The photo in question shows Cyrus topless but holding up a sheet so that only her back is exposed. Now, I’m probably not a good judge of how sexual the photo is. You’d be better off asking someone who is into 15-year-old girls and will actually admit to it — like, you know, a 16-year-old boy. But what I get from Leibovitz’s now infamous shot of Cyrus is vulnerability, which is what Leibovitz does, and does well. Her photos of the rich and famous are known for laying their subjects bare. And I mean that in the figurative sense.
The idea that Cyrus was tricked is a bit silly. She and her handlers signed off on the photo shoot. Her father, country music star Billy Ray Cyrus, was part of it. Everyone knew the score.
So, Miley changes her mind and says she is now “embarrassed” by the photo, either because she really is or thinks it will damage her reputation. She is a 15-year-old girl, so she probably changes her mind a lot. That’s fine. But Disney is in spin cycle. After all, it has been less than a year since another Disney star, Vanessa Hudgens of “High School Musical,” had to apologize when a nude photo of her — intended to be private — hit the Internet. And at least she was 18 at the time and not jailbait. But Disney’s public relations department is obviously in overdrive, making sure no one thinks its most profitable contract player is auditioning to be the next Britney Spears, Lindsay Lohan or Paris Hilton.

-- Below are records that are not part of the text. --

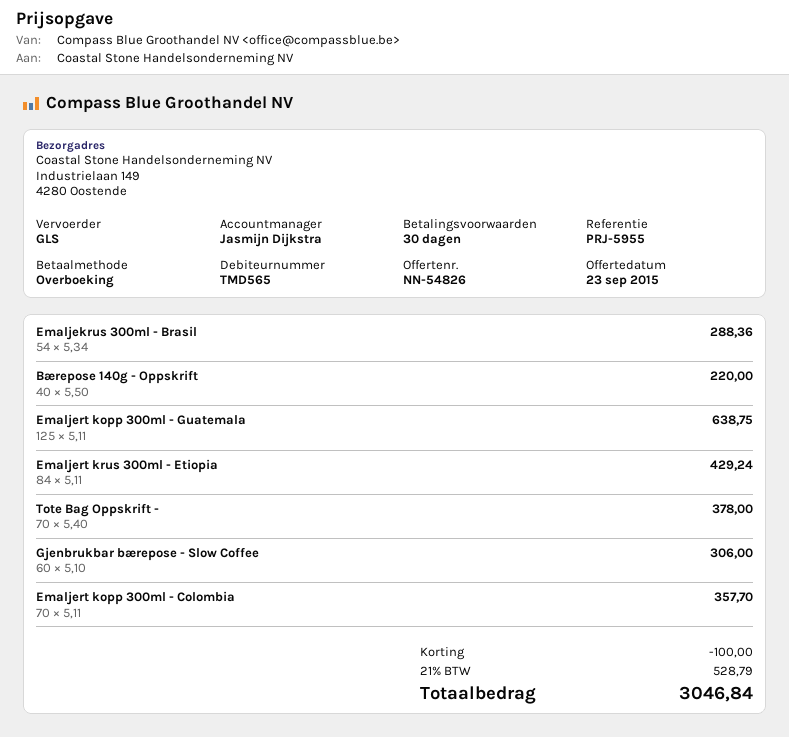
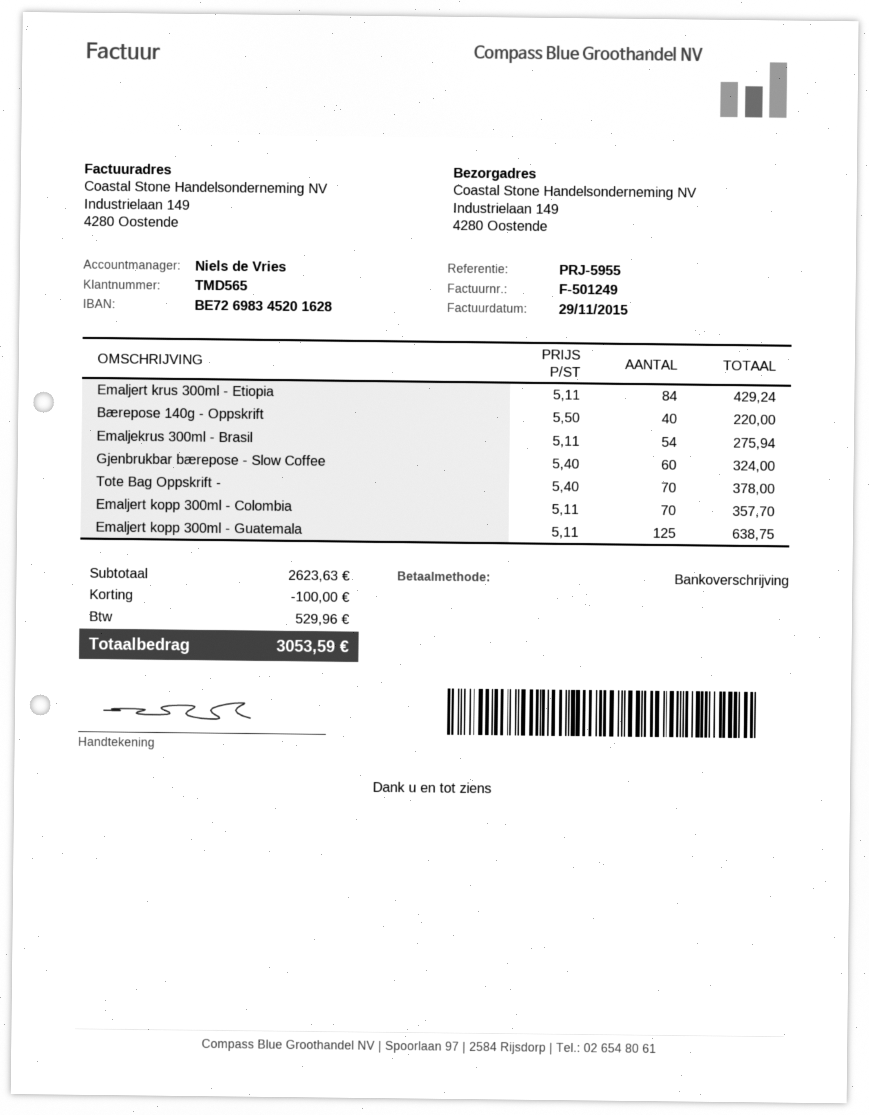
sales rep: Jasmijn Dijkstra -> Niels de Vries
Emaljekrus 300ml - Brasil: 54 x 5.34 = 288.36 -> 54 x 5.11 = 275.94
Gjenbrukbar bærepose - Slow Coffee: 60 x 5.10 = 306.00 -> 60 x 5.40 = 324.00
tax: 528.79 -> 529.96
total: 3046.84 -> 3053.59

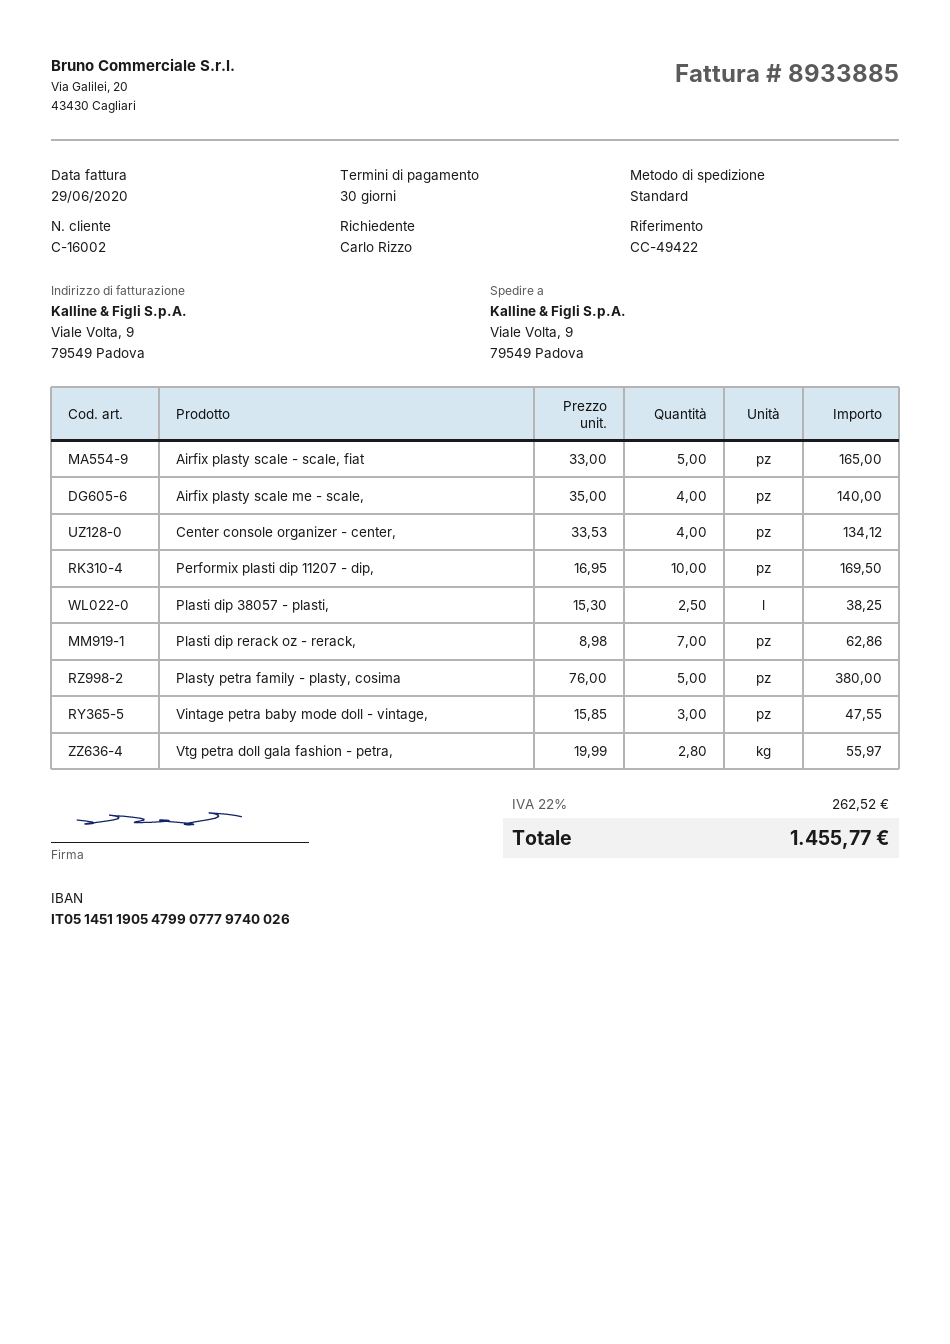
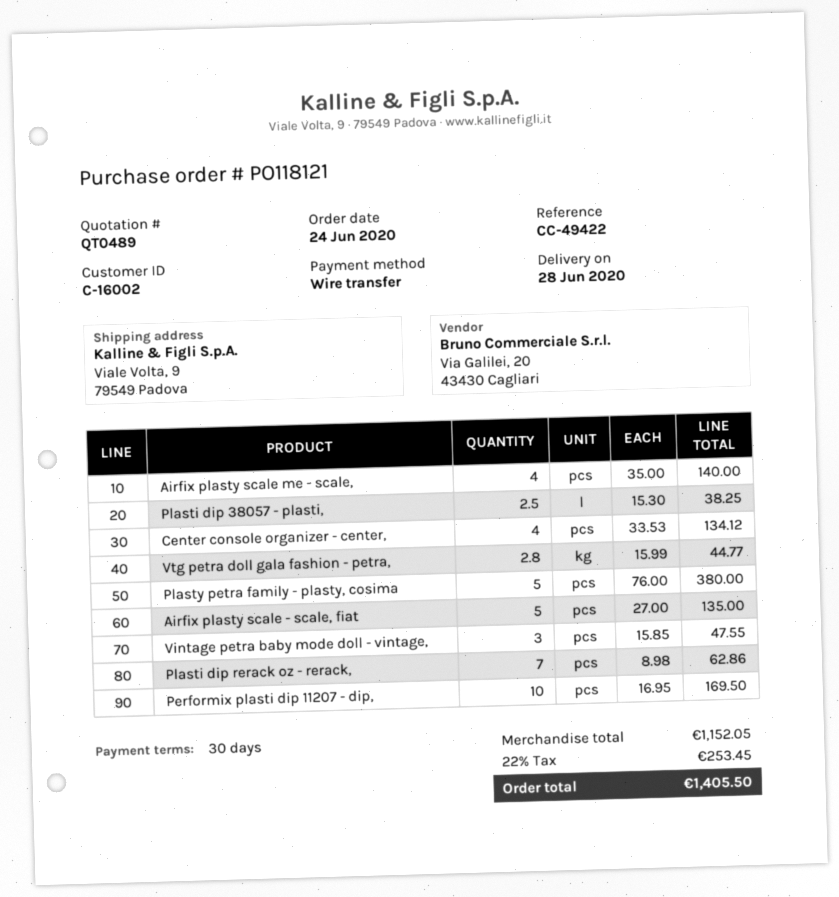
Airfix plasty scale - scale, fiat: 5 x 33.00 = 165.00 -> 5 x 27.00 = 135.00
Vtg petra doll gala fashion - petra,: 2.8 x 19.99 = 55.97 -> 2.8 x 15.99 = 44.77
tax: 22% = 262.52 -> 22% = 253.45
total: 1455.77 -> 1405.50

’Cause you know, one minute you’re posing for Vanity Fair, and the next you’re out partying, drinking, crashing your car, flashing your crotch and shaving your head. From there, the only thing left is an extended stay at the Betty Ford Center.
Everyone involved in the Vanity Fair affair seems to have an agenda. So, it’s hardly a surprise that the usual suspects are in attack mode.
On his radio show Monday, Mike Gallagher — the poor man’s Rush Limbaugh — went into a truly disgusting rant that focused on the fact that Leibovitz is a lesbian, and worse yet, a liberal activist. He went on to describe Cyrus’ expression in the photo as a “come hither” look and the photo itself as “soft-core pornography.”
All that tells me is that Gallagher has never actually experienced a come-hither look, or thinks that every woman who smiles in his general direction is saying, “Come and get it,” nor has he ever seen any real soft-core pornography.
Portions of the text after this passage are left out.